Assignment:
Gather each line of the entries below that includes "output".

Material supplied:
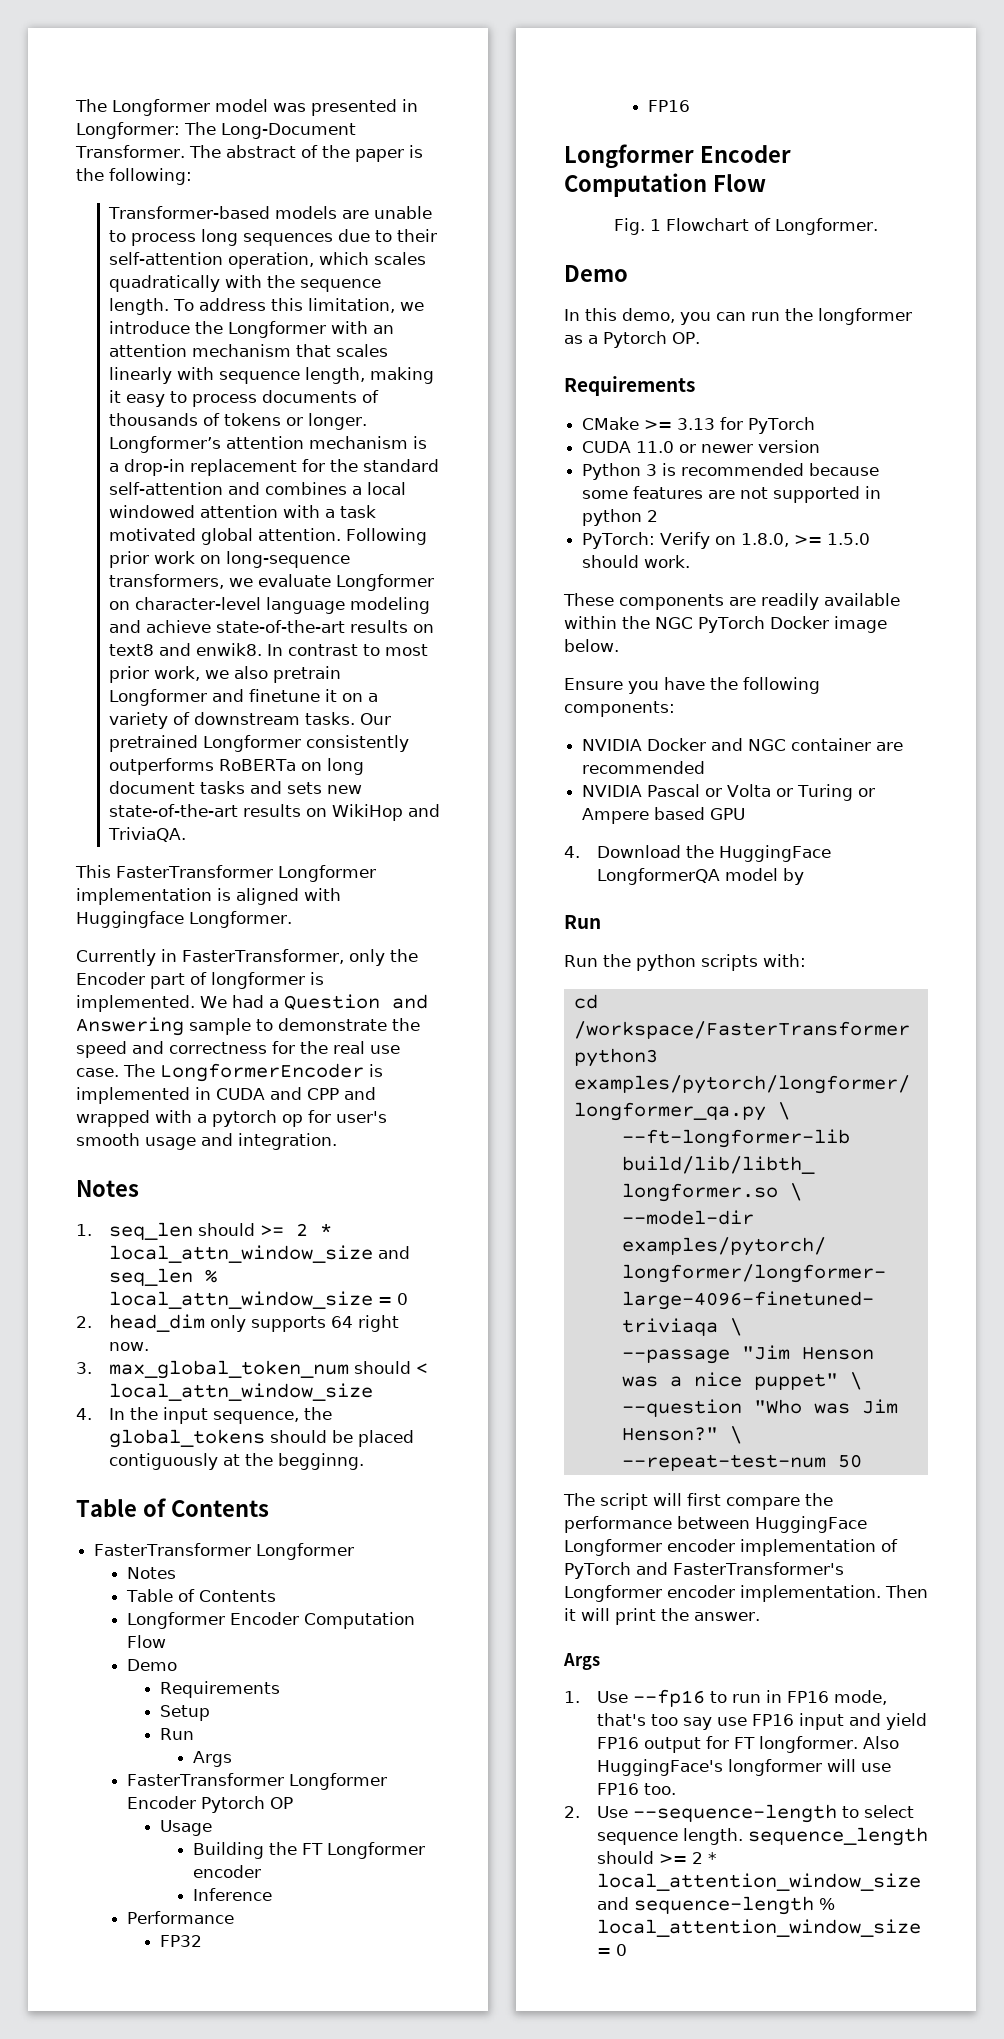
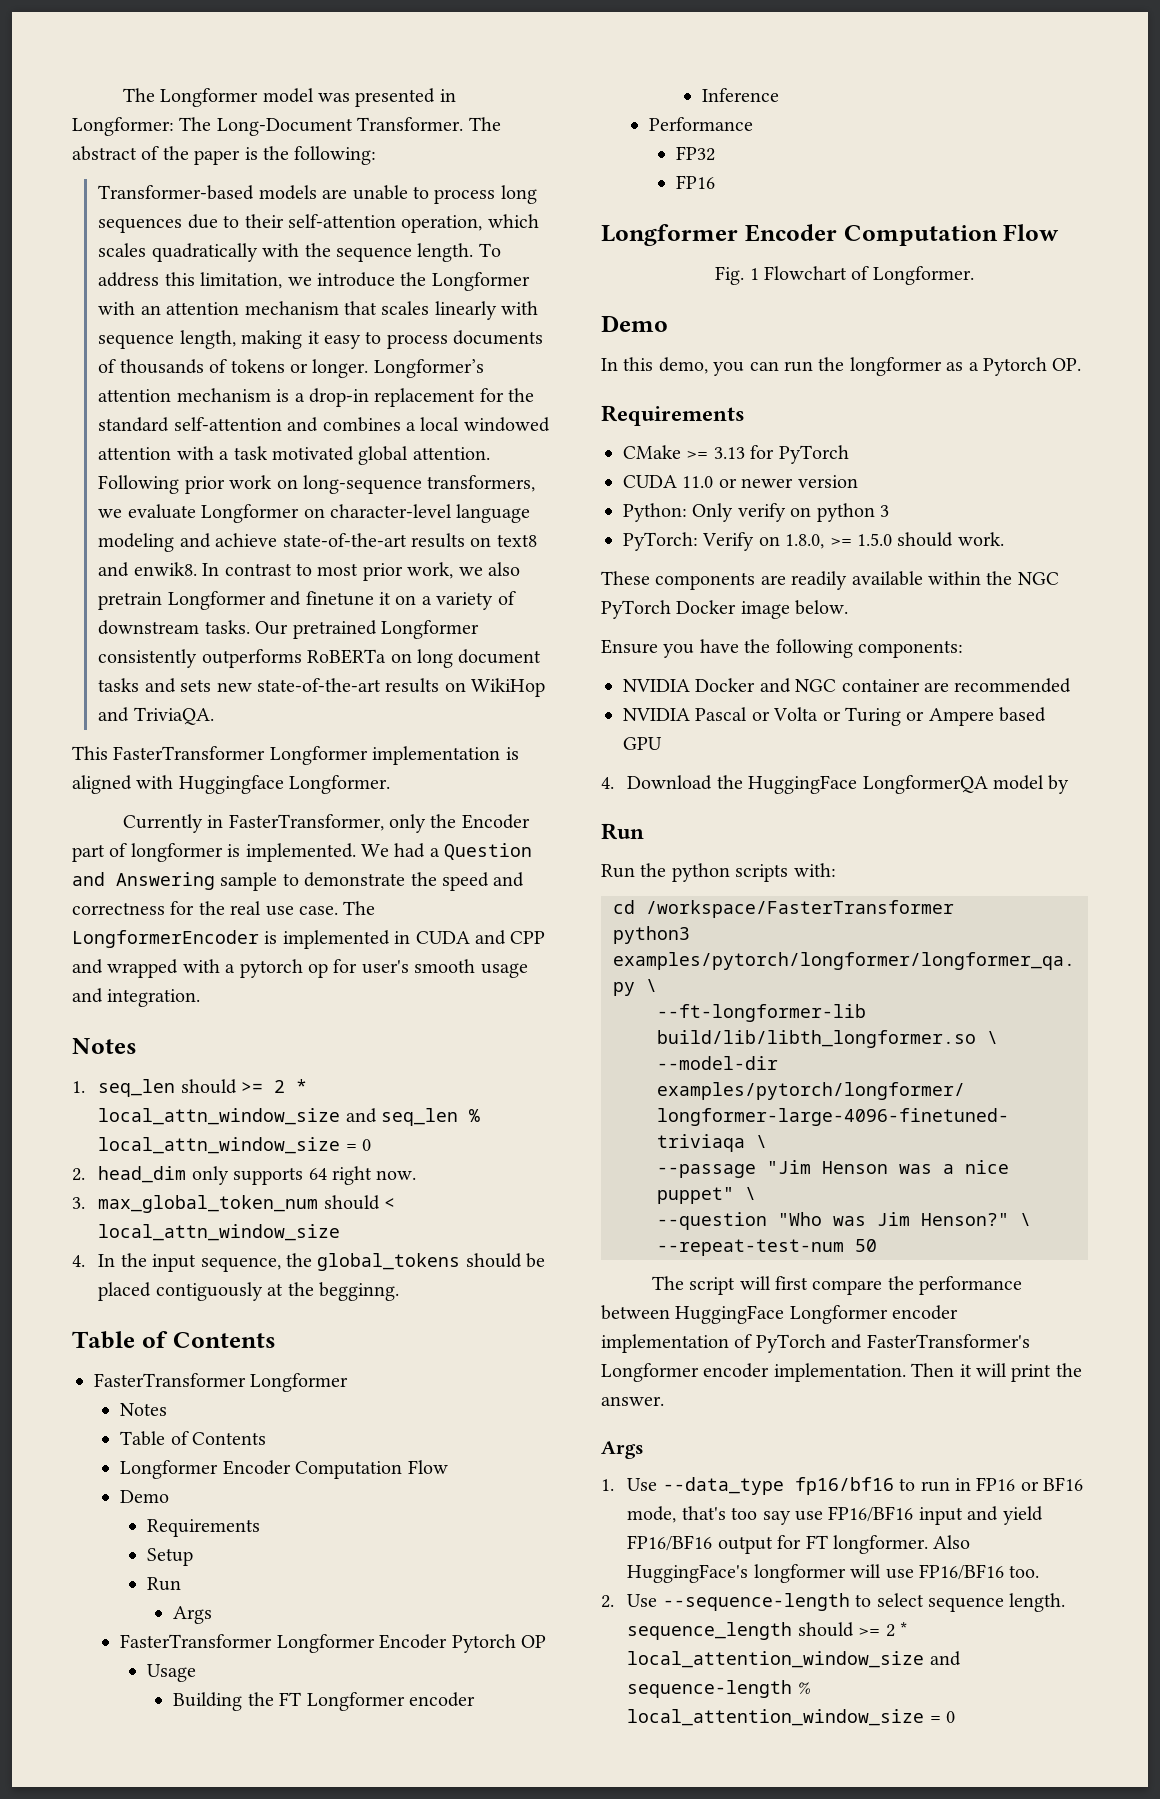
- Python 3 is recommended because some features are not supported in python 2
+ Python: Only verify on python 3
- 1. Use --fp16 to run in FP16 mode, that's too say use FP16 input and yield FP16 output for FT longformer.
+ 1. Use --data_type fp16/bf16 to run in FP16 or BF16 mode, that's too say use FP16/BF16 input and yield FP16/BF16 output for FT longformer.
- Also HuggingFace's longformer will use FP16 too.
+ Also HuggingFace's longformer will use FP16/BF16 too.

Answer to the exercise:
- 1. Use --fp16 to run in FP16 mode, that's too say use FP16 input and yield FP16 output for FT longformer.
+ 1. Use --data_type fp16/bf16 to run in FP16 or BF16 mode, that's too say use FP16/BF16 input and yield FP16/BF16 output for FT longformer.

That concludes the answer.